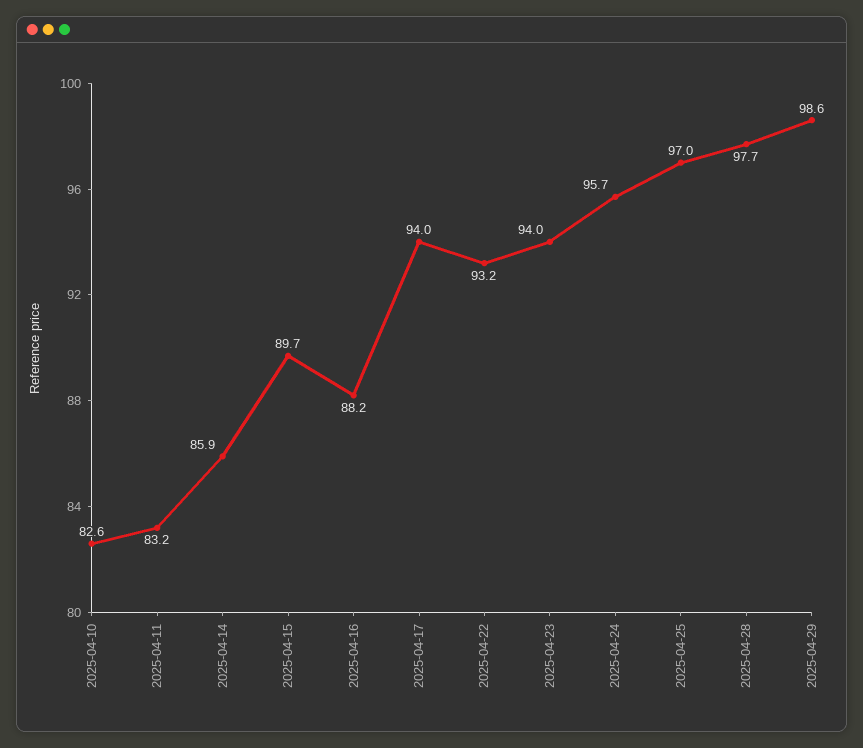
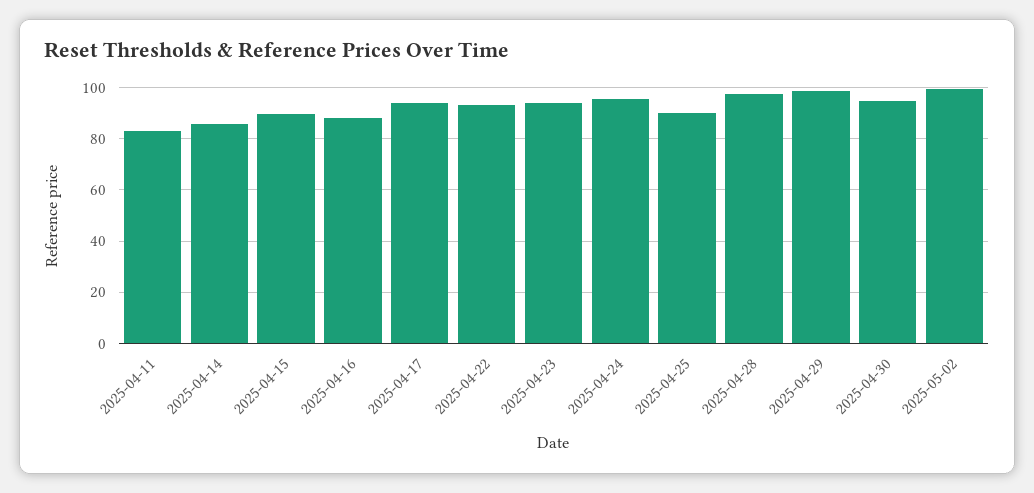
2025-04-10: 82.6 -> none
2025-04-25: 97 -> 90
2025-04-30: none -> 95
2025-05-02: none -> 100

...

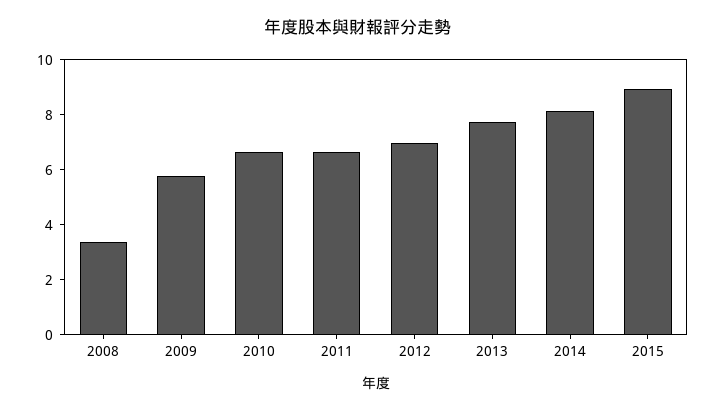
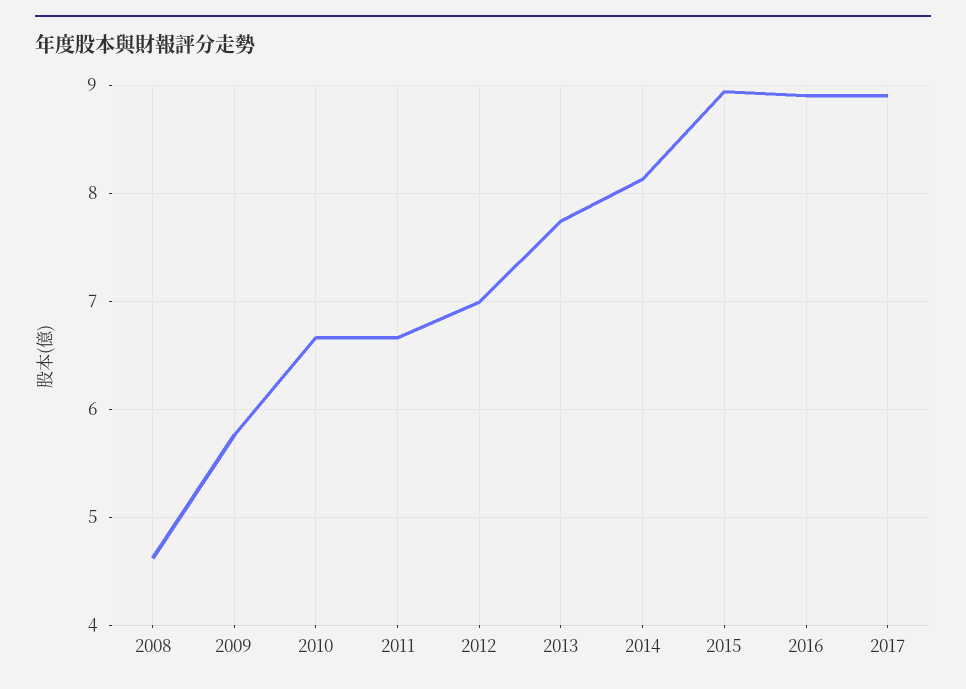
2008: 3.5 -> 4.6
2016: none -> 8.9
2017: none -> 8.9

### Your instructions
Word for word, restate the lines above from the line containing "2025-04-10: 82.6 -> none" through the line containing "2025-05-02: none -> 100", with both included and nothing else.

### Exercise output
2025-04-10: 82.6 -> none
2025-04-25: 97 -> 90
2025-04-30: none -> 95
2025-05-02: none -> 100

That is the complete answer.